▶ YOUR TASK: Once the line with "quote number: 959290 -> 959291" is found in the data, output it and each following line exactly, up to and including the line with "shipping: 11.50 -> 100.87", and nothing before or after.

▶ DATA EXCERPTS:
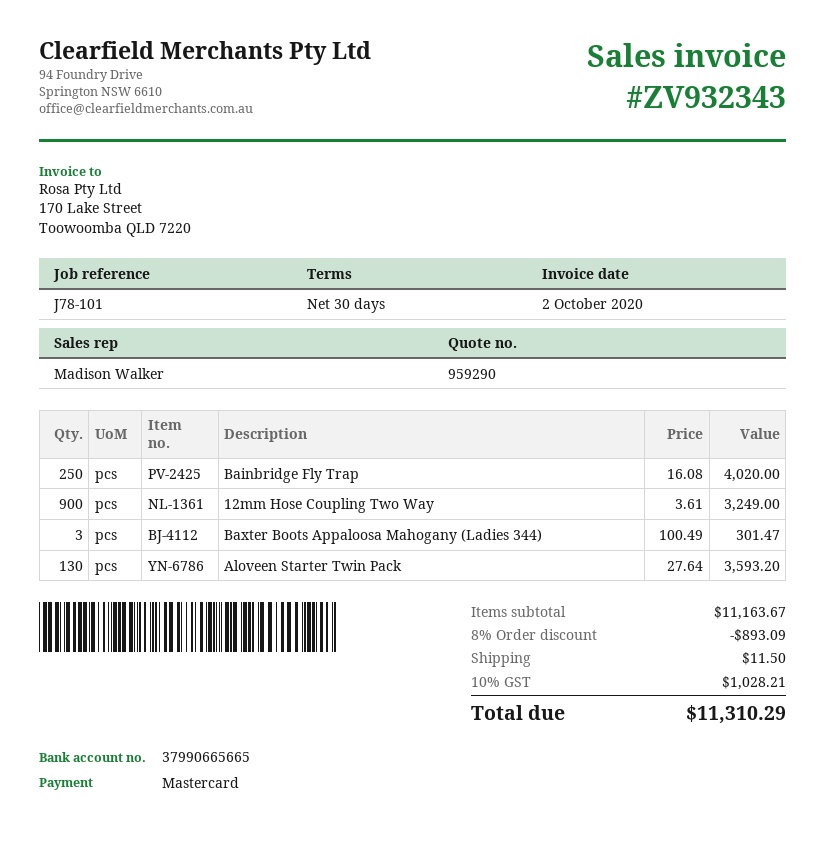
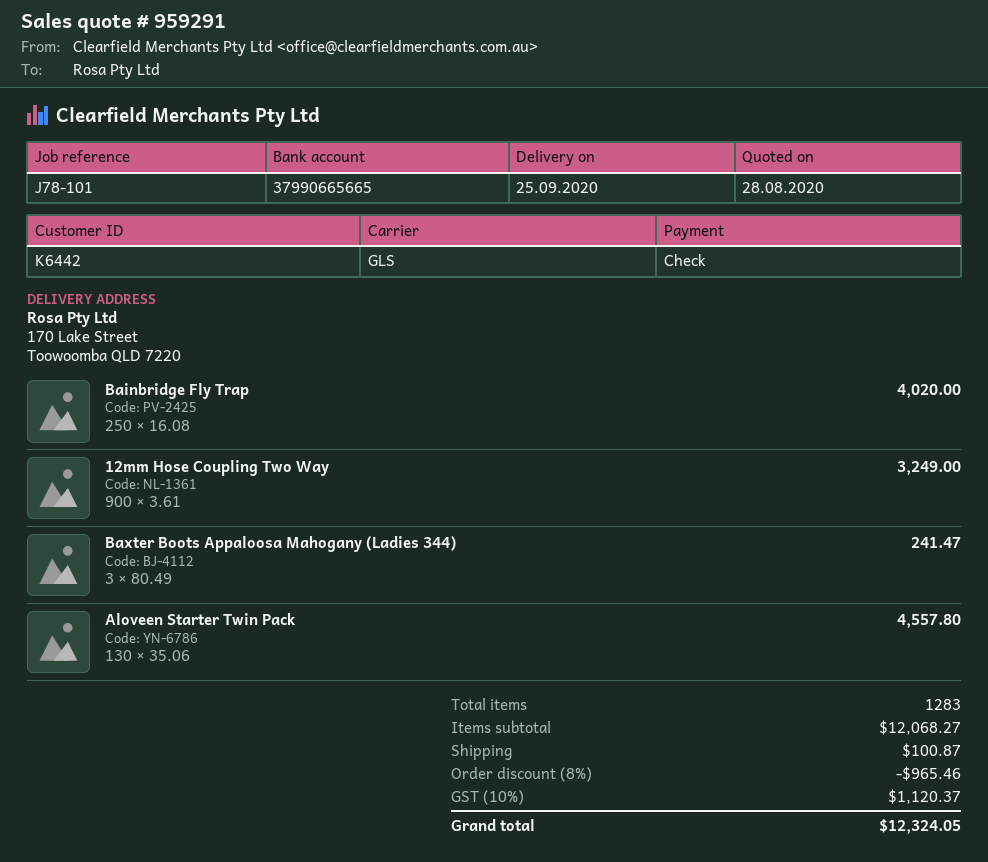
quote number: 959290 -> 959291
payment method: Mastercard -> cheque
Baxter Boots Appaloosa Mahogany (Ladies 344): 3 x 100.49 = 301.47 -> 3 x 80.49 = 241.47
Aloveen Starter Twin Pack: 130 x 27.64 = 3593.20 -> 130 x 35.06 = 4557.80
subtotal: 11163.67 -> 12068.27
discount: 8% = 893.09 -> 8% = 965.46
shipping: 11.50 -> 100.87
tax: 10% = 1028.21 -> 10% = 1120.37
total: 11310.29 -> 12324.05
---
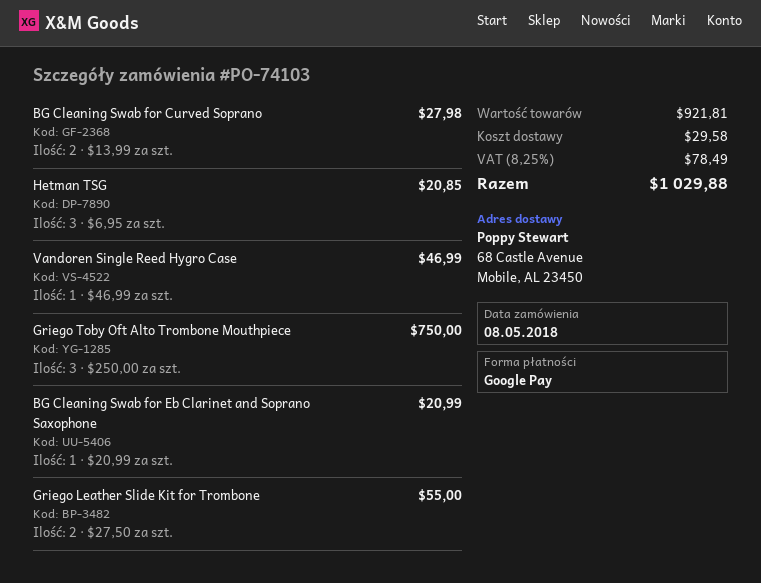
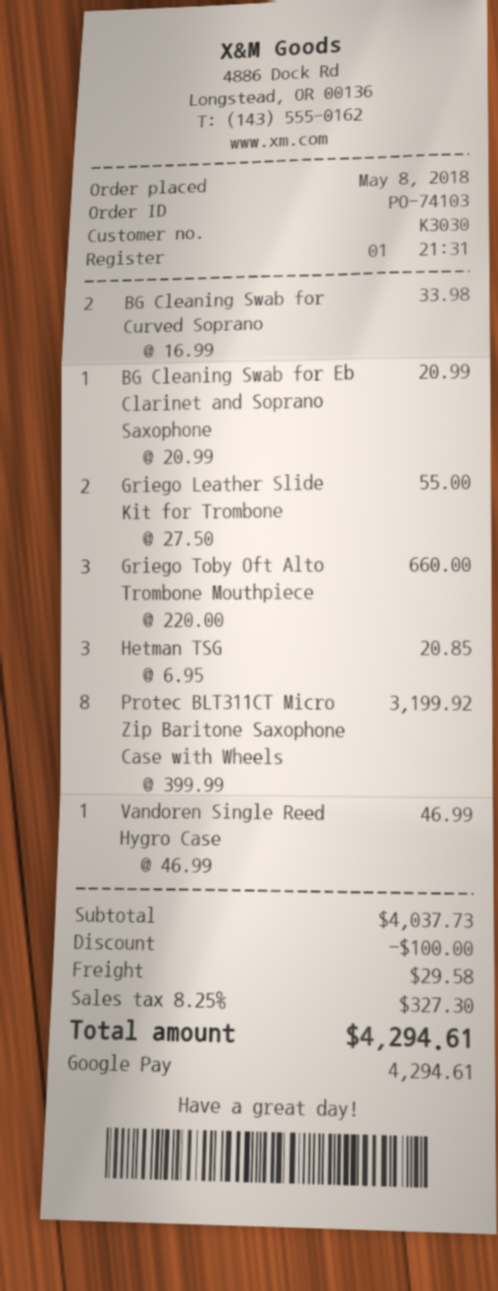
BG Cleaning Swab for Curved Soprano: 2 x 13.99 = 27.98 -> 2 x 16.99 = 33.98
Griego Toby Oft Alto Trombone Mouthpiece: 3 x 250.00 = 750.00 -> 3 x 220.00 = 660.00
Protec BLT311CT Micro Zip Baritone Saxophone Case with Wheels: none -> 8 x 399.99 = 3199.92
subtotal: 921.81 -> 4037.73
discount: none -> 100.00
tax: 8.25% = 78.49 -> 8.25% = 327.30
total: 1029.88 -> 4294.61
--
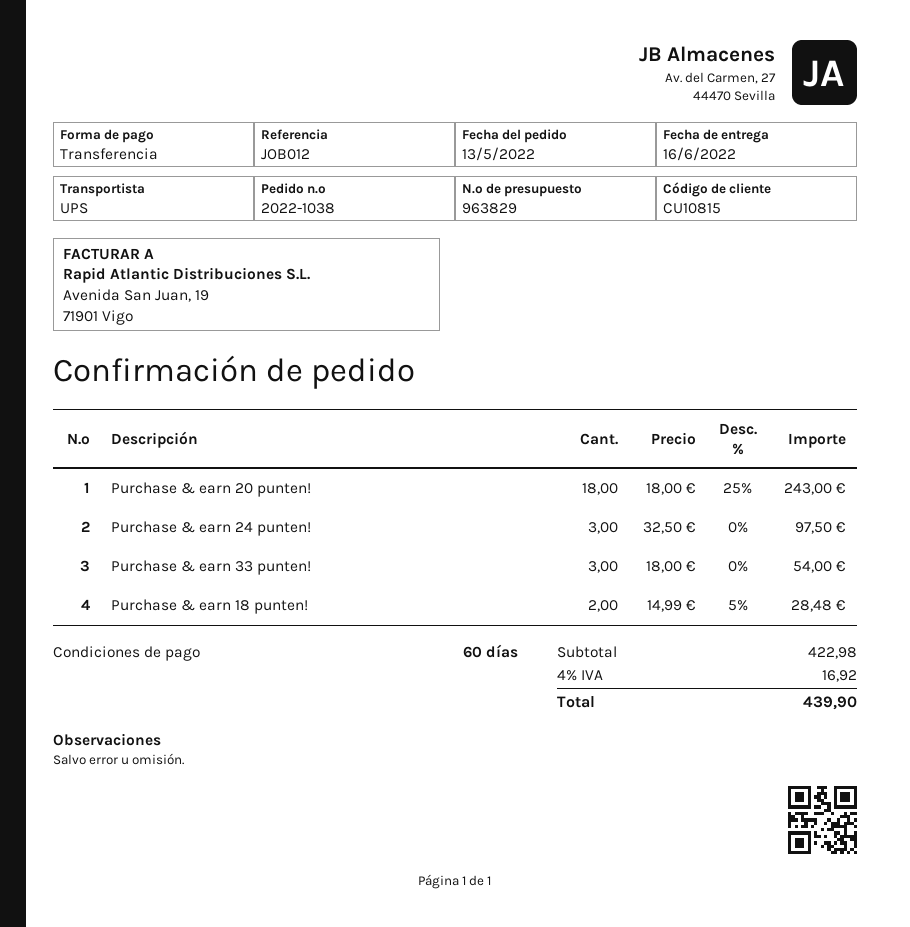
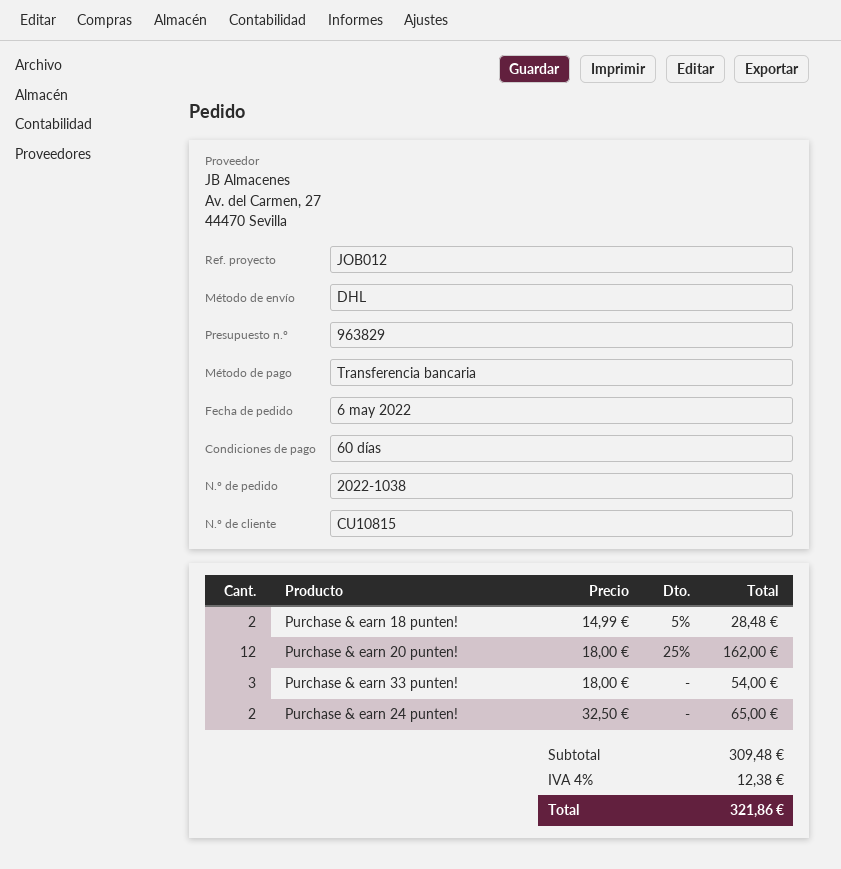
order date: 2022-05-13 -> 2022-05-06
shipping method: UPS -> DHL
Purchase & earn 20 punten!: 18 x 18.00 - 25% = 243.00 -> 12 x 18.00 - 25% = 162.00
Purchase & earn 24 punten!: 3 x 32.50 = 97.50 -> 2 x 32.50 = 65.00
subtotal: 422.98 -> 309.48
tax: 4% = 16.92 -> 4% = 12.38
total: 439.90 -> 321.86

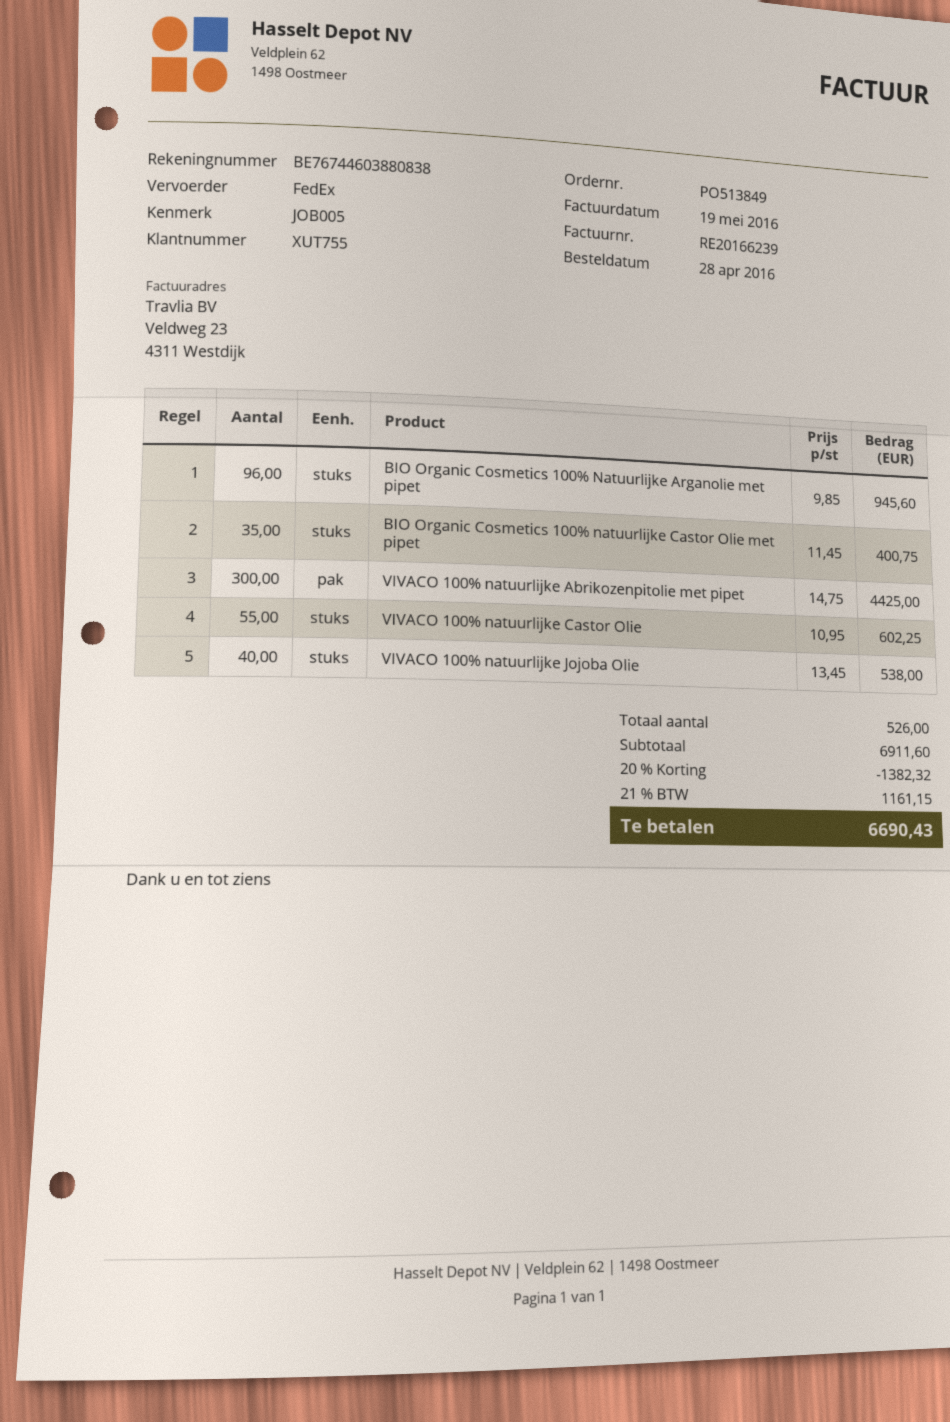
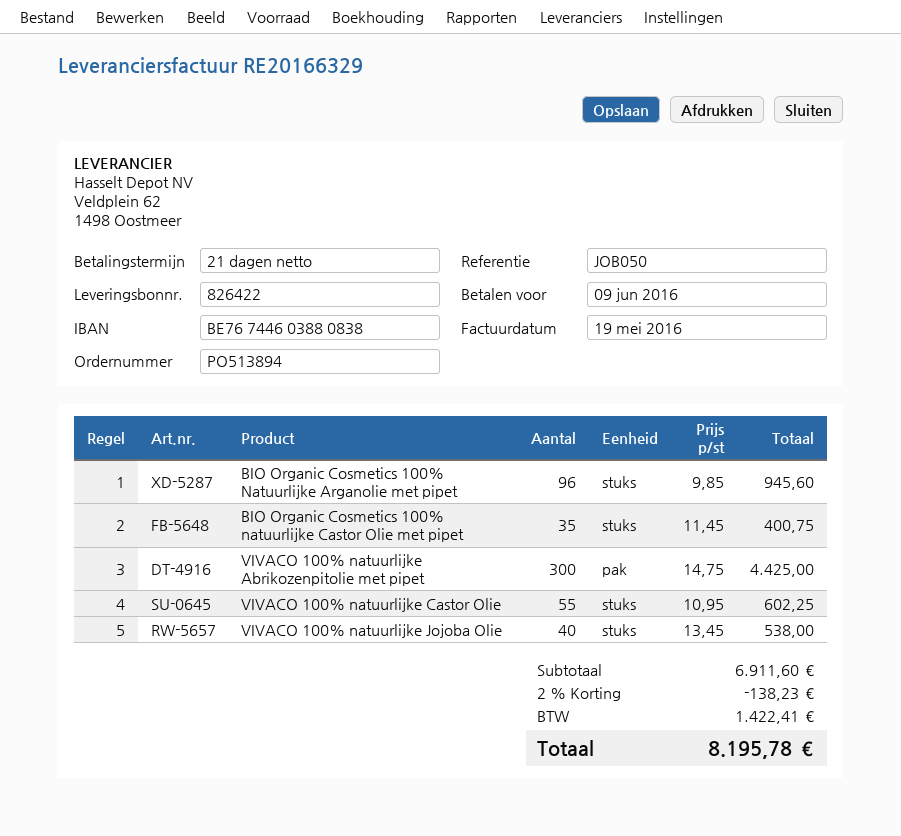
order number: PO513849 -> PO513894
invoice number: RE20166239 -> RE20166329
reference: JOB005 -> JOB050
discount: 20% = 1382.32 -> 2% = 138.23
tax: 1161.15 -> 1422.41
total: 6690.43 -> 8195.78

▶ TASK RESULT:
quote number: 959290 -> 959291
payment method: Mastercard -> cheque
Baxter Boots Appaloosa Mahogany (Ladies 344): 3 x 100.49 = 301.47 -> 3 x 80.49 = 241.47
Aloveen Starter Twin Pack: 130 x 27.64 = 3593.20 -> 130 x 35.06 = 4557.80
subtotal: 11163.67 -> 12068.27
discount: 8% = 893.09 -> 8% = 965.46
shipping: 11.50 -> 100.87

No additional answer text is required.